**Your objective:** Copy the listing exactly; drop the pictures.

** Material supplied follows **

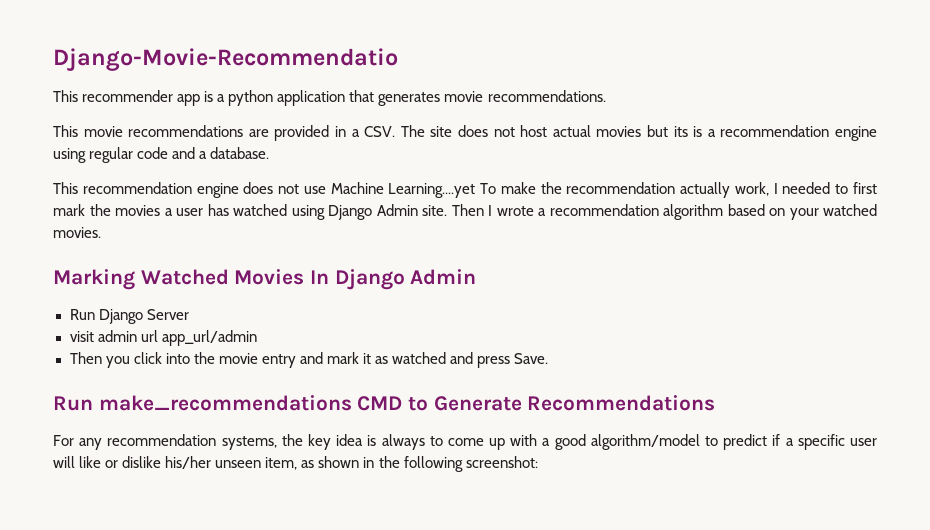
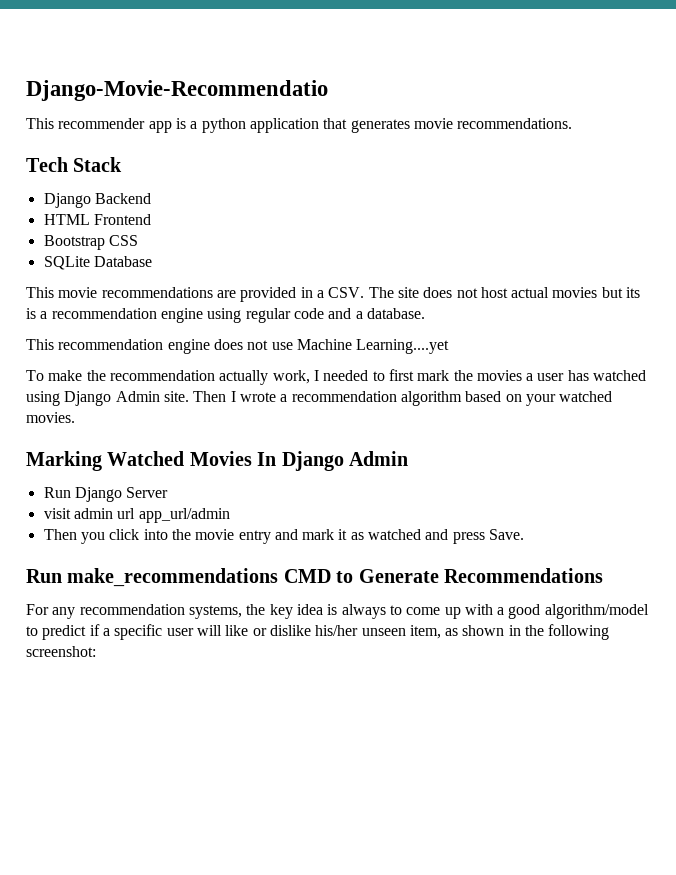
(606, 96) none -> [26,157,123,172] [43,193,151,208] [43,214,151,225] [43,235,138,250] [43,256,152,270] // Tech Stack // Django Backend // HTML Frontend // Bootstrap CSS // SQLite Database
(476, 190) none -> (450, 346) //

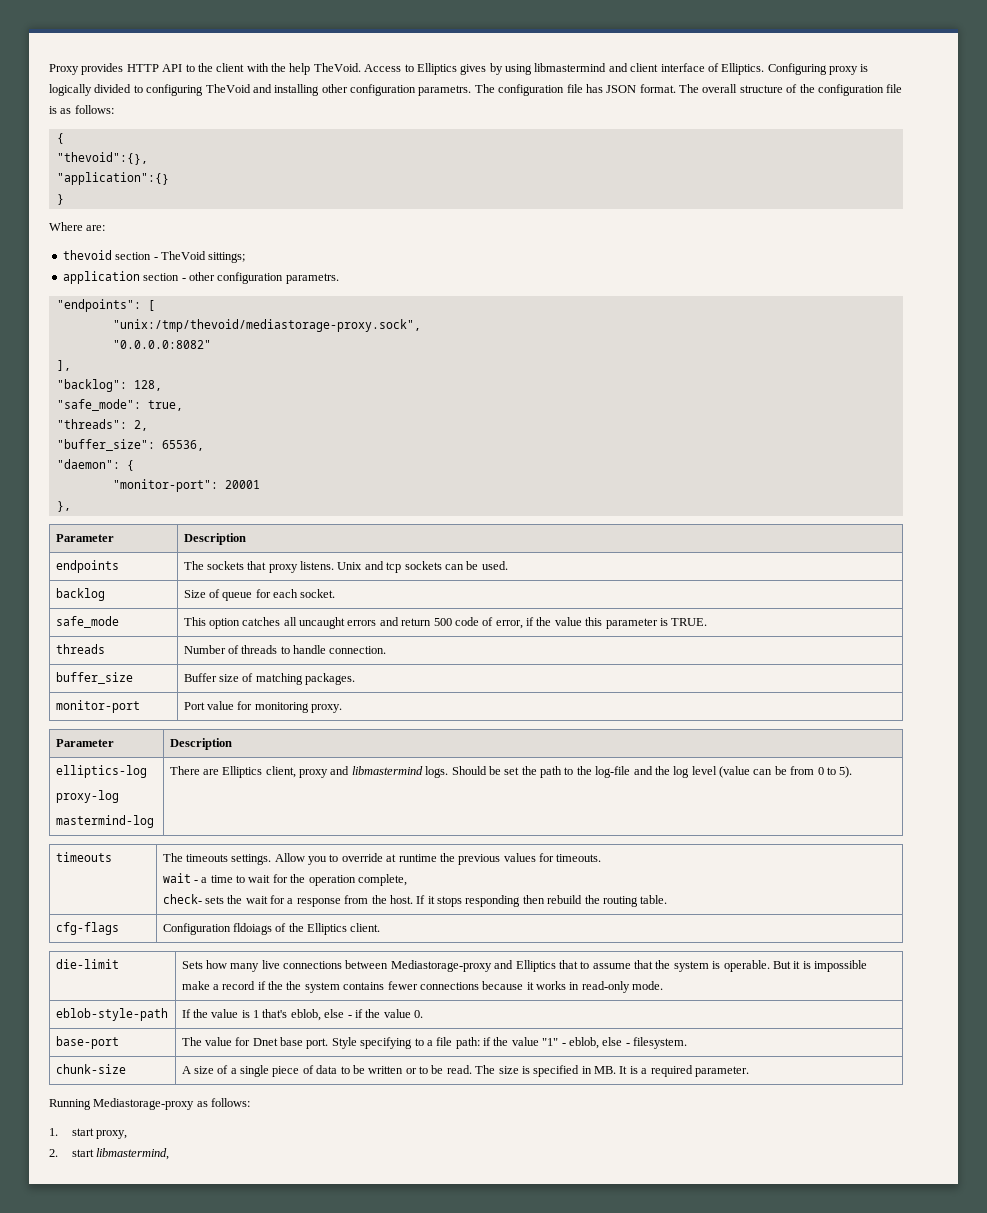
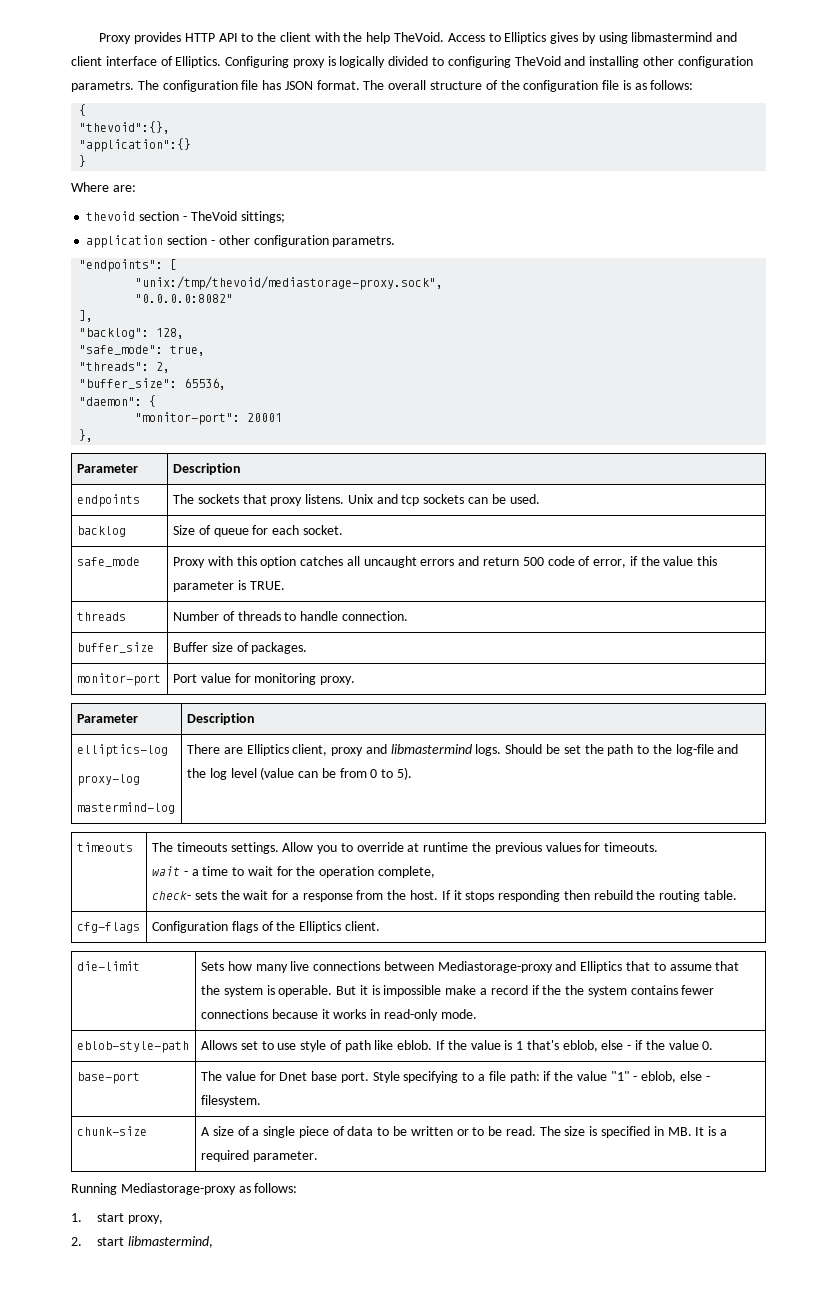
[183,617,206,626] This -> [172,556,257,568] Proxy with this
[255,673,303,685] matching -> (249, 647) none
[232,923,272,935] fldoiags -> [231,921,258,933] flags
(168, 1014) none -> [200,1040,433,1052] Allows set to use style of path like eblob.

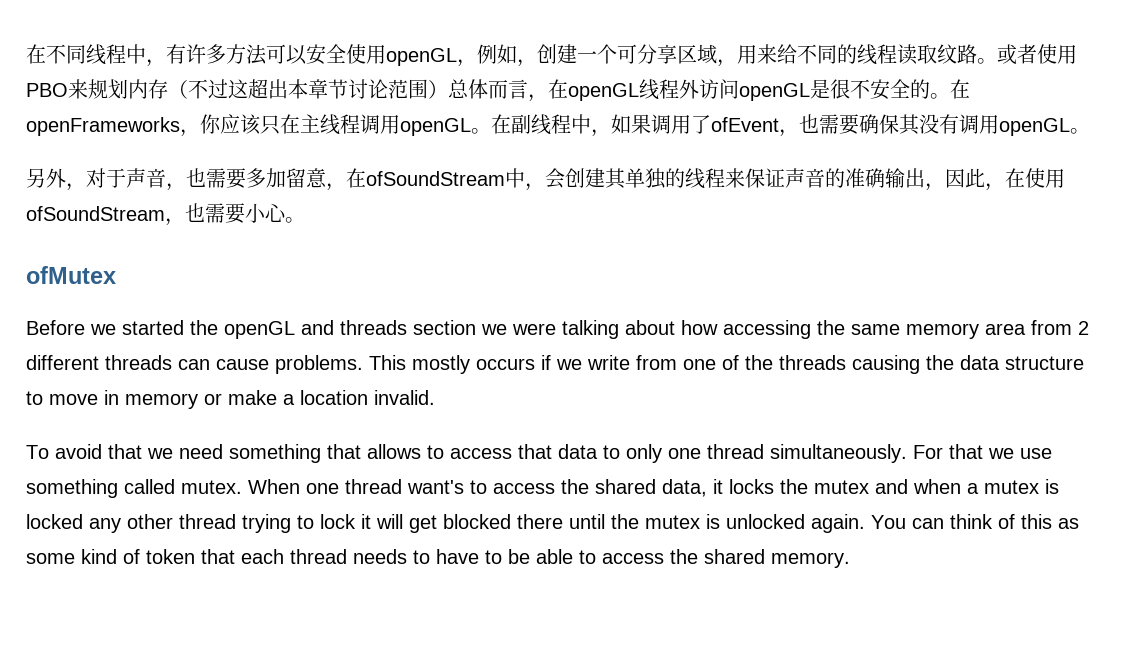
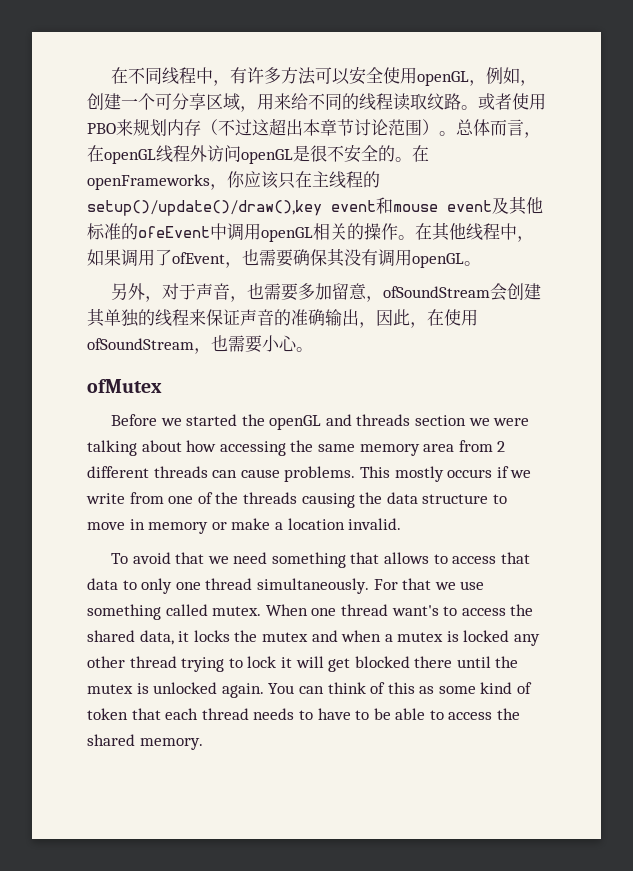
(448, 89) none -> [439,131,456,136] 。
[360,114,531,136] 调用openGL。在副 -> [363,171,380,188] [87,196,543,216] [87,222,466,242] 的setup()/update()/draw(),key event和mouse event及其他标准的ofeEvent中调用openGL相关的操作。在其他
[346,168,545,191] 在ofSoundStream中， -> [382,286,490,298] ofSoundStream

** End of Material supplied **

**Solution to the exercise:**
(606, 96) none -> [26,157,123,172] [43,193,151,208] [43,214,151,225] [43,235,138,250] [43,256,152,270] // Tech Stack // Django Backend // HTML Frontend // Bootstrap CSS // SQLite Database
(476, 190) none -> (450, 346) //

[183,617,206,626] This -> [172,556,257,568] Proxy with this
[255,673,303,685] matching -> (249, 647) none
[232,923,272,935] fldoiags -> [231,921,258,933] flags
(168, 1014) none -> [200,1040,433,1052] Allows set to use style of path like eblob.

(448, 89) none -> [439,131,456,136] 。
[360,114,531,136] 调用openGL。在副 -> [363,171,380,188] [87,196,543,216] [87,222,466,242] 的setup()/update()/draw(),key event和mouse event及其他标准的ofeEvent中调用openGL相关的操作。在其他
[346,168,545,191] 在ofSoundStream中， -> [382,286,490,298] ofSoundStream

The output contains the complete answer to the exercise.